=== Section Start ===

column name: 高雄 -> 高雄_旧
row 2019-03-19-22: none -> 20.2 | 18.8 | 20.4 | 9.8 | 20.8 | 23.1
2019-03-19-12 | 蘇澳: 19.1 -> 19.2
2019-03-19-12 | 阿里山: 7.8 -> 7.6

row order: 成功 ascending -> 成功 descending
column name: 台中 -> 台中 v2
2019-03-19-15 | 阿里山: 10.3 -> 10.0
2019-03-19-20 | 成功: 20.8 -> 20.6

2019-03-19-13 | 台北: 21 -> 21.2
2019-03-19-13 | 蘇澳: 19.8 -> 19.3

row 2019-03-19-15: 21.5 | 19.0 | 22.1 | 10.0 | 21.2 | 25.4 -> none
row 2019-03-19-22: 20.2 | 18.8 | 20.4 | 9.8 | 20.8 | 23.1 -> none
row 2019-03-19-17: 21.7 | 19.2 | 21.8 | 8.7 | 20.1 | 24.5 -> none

=== Section End ===
=== Section Start ===

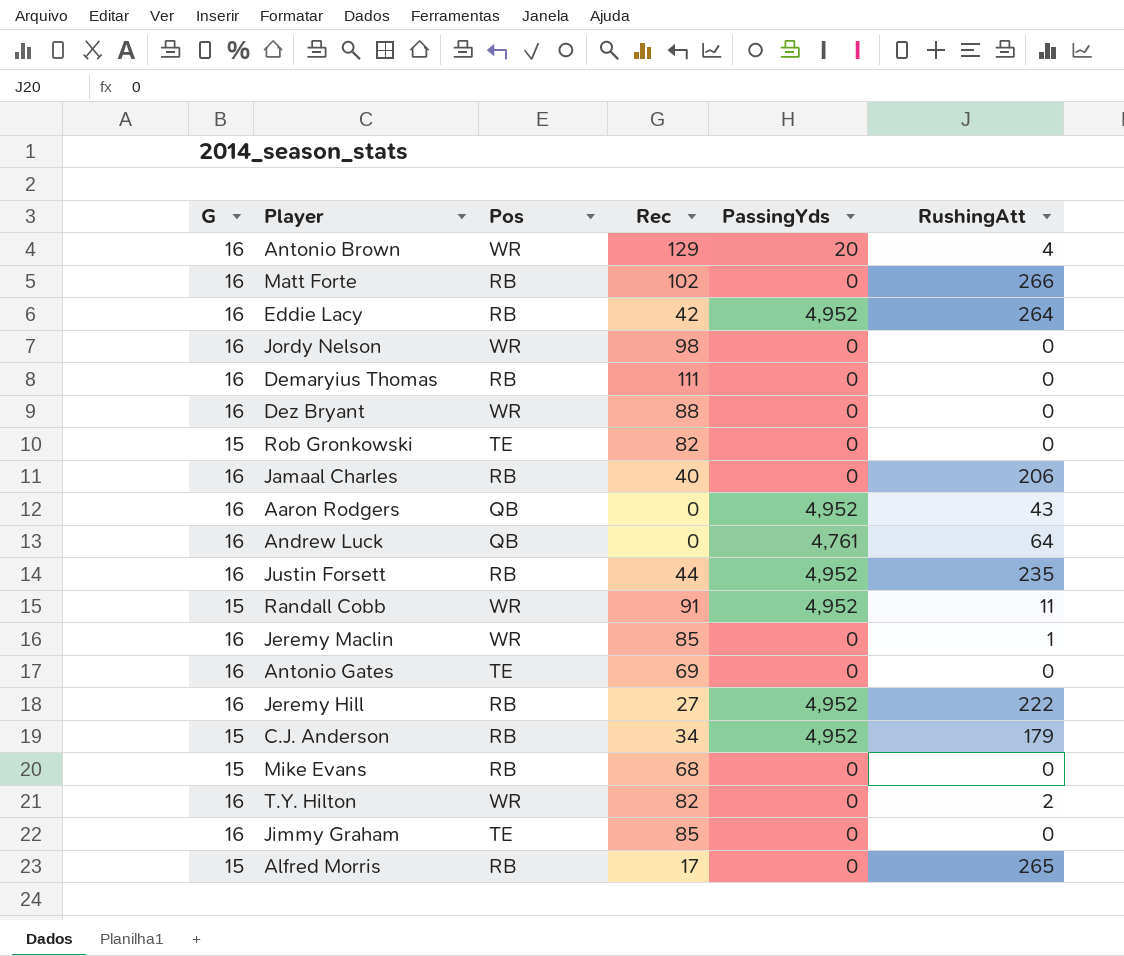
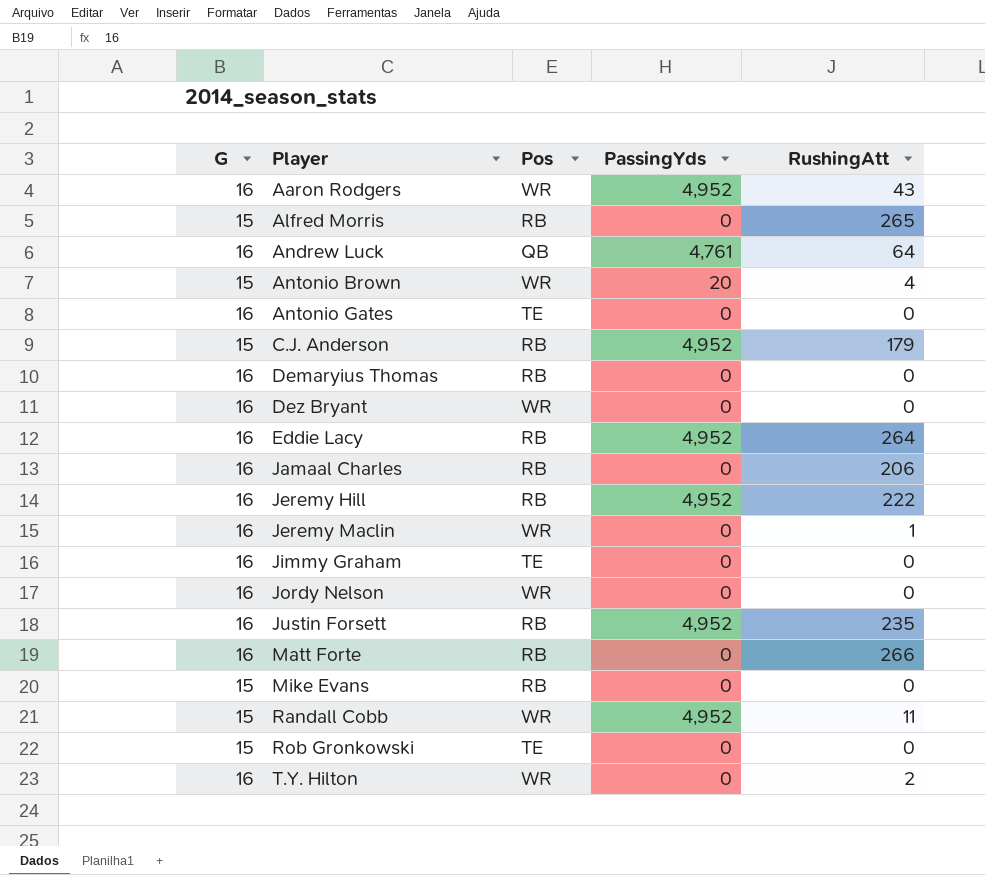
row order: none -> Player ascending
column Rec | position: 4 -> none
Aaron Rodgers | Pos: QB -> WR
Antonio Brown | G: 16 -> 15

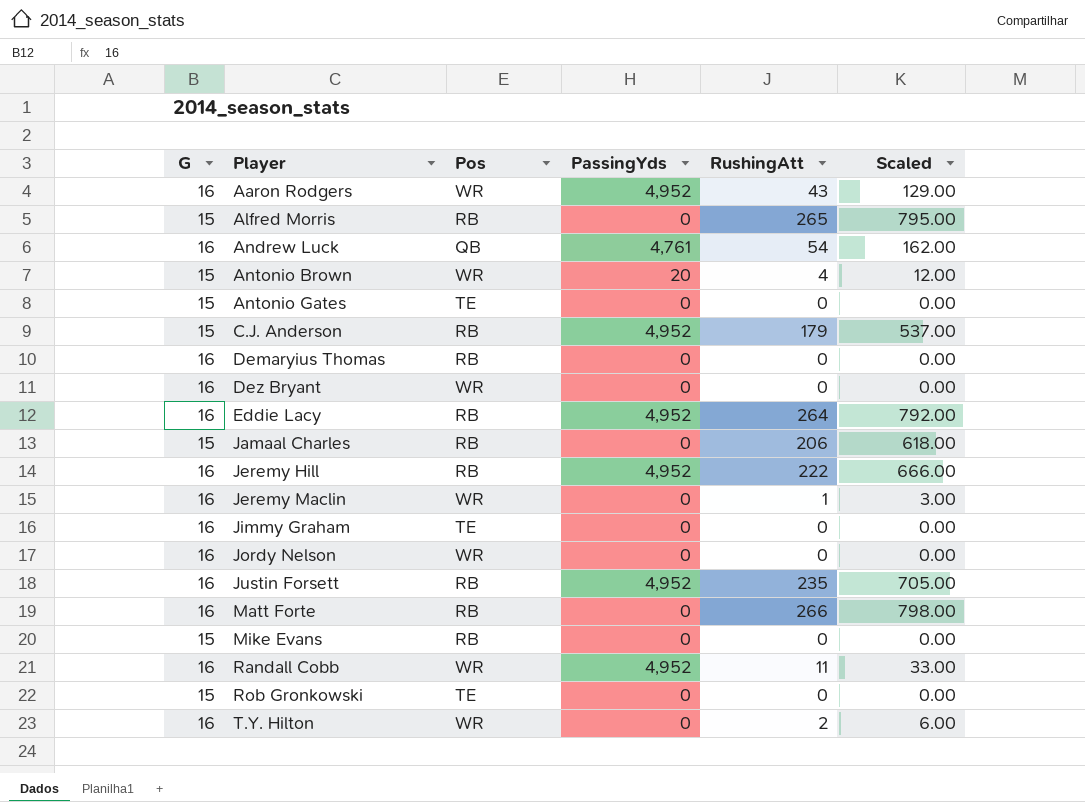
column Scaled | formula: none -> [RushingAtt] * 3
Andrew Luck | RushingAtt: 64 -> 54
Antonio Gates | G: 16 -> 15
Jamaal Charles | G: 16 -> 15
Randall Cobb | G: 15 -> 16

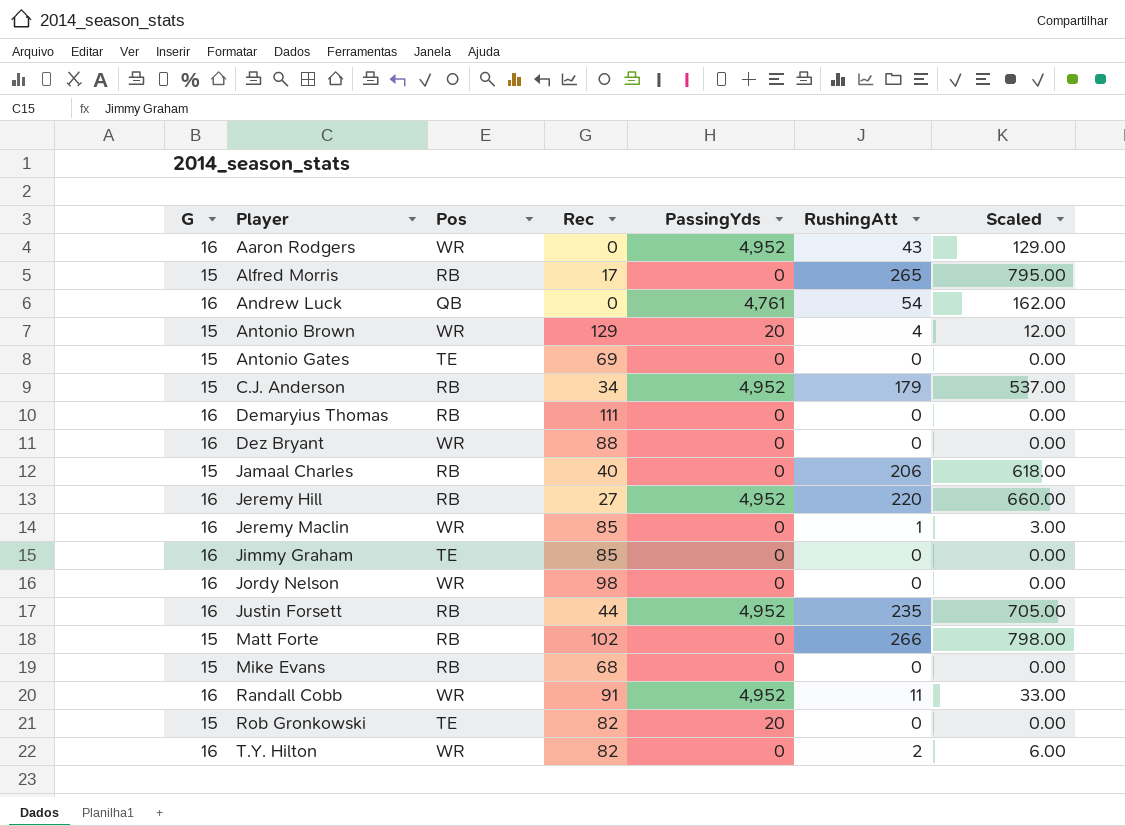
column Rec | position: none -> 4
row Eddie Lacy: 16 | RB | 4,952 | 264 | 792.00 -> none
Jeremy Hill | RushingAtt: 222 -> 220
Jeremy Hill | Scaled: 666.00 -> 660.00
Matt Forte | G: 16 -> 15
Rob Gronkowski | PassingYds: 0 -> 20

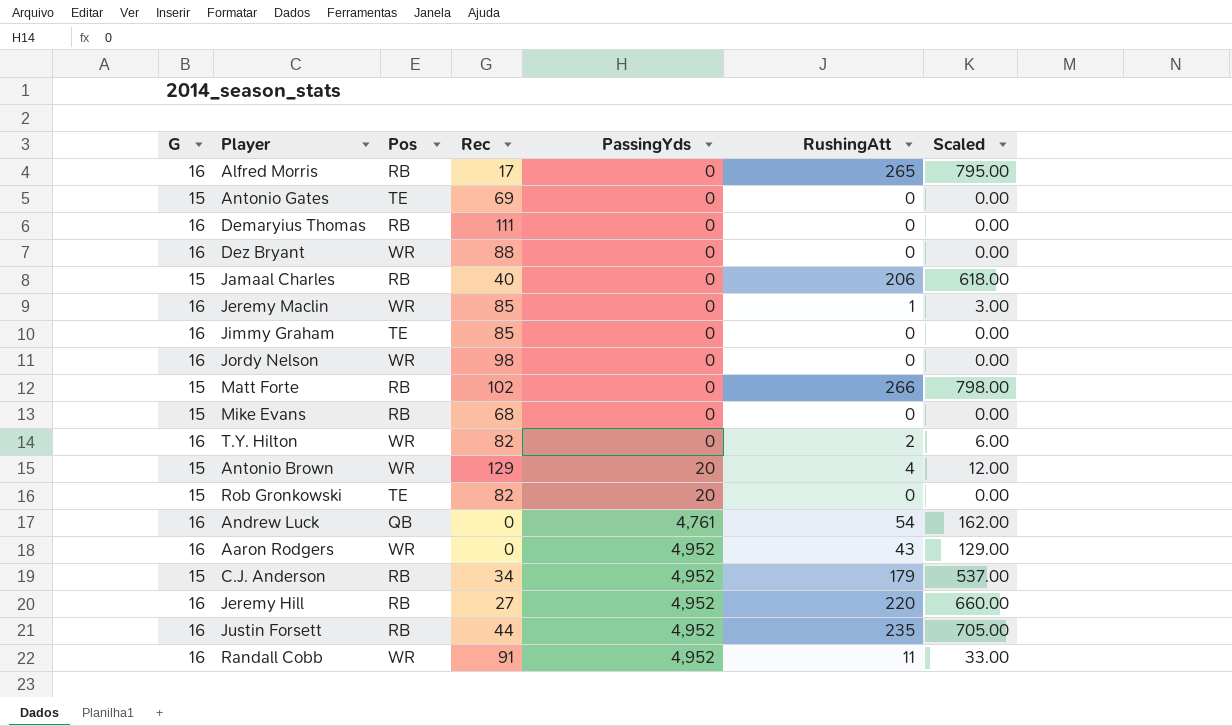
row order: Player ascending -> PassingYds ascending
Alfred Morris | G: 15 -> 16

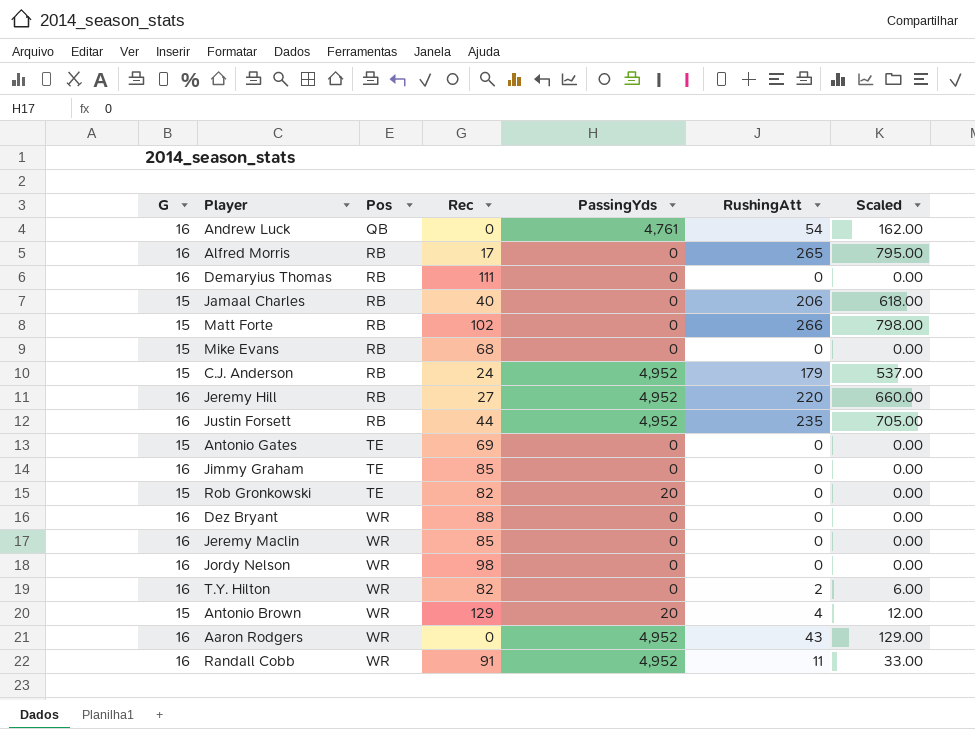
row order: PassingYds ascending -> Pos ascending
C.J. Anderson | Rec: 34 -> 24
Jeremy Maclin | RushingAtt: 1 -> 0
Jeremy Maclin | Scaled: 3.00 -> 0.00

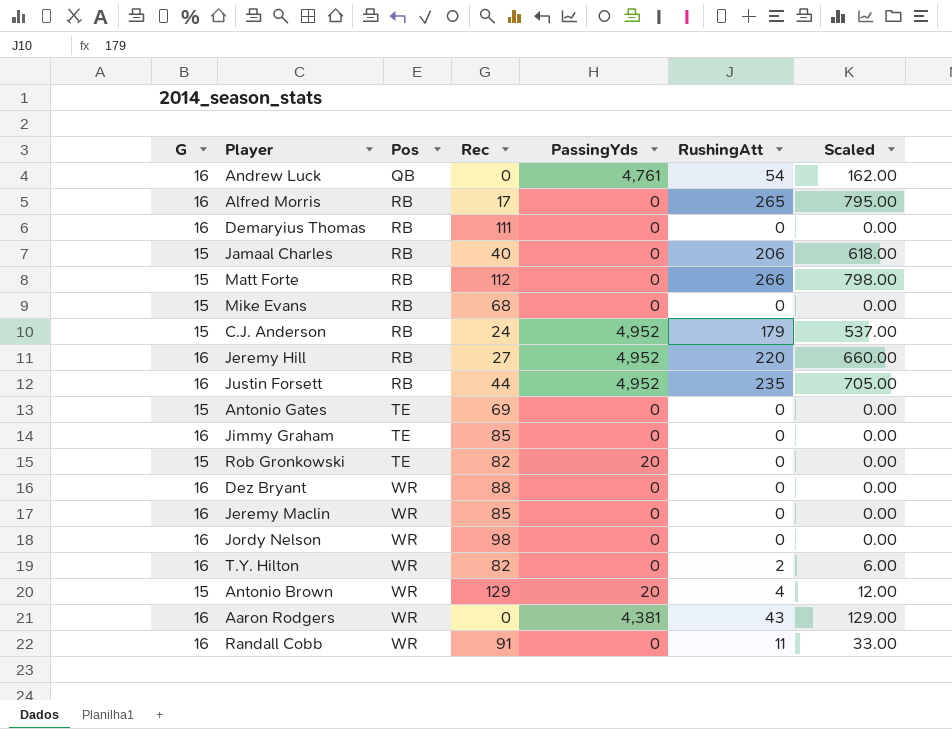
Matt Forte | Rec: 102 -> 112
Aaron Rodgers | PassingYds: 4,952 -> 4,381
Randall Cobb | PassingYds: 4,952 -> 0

=== Section End ===

» ACTIVITY
Would you write out exactly the lines above, starting at the line containing "Jamaal Charles | G: 16 -> 15" and stopping after the line containing "Randall Cobb | PassingYds: 4,952 -> 0"? Omit the pictures.

» SOLUTION TO THIS PROBLEM
Jamaal Charles | G: 16 -> 15
Randall Cobb | G: 15 -> 16

column Rec | position: none -> 4
row Eddie Lacy: 16 | RB | 4,952 | 264 | 792.00 -> none
Jeremy Hill | RushingAtt: 222 -> 220
Jeremy Hill | Scaled: 666.00 -> 660.00
Matt Forte | G: 16 -> 15
Rob Gronkowski | PassingYds: 0 -> 20

row order: Player ascending -> PassingYds ascending
Alfred Morris | G: 15 -> 16

row order: PassingYds ascending -> Pos ascending
C.J. Anderson | Rec: 34 -> 24
Jeremy Maclin | RushingAtt: 1 -> 0
Jeremy Maclin | Scaled: 3.00 -> 0.00

Matt Forte | Rec: 102 -> 112
Aaron Rodgers | PassingYds: 4,952 -> 4,381
Randall Cobb | PassingYds: 4,952 -> 0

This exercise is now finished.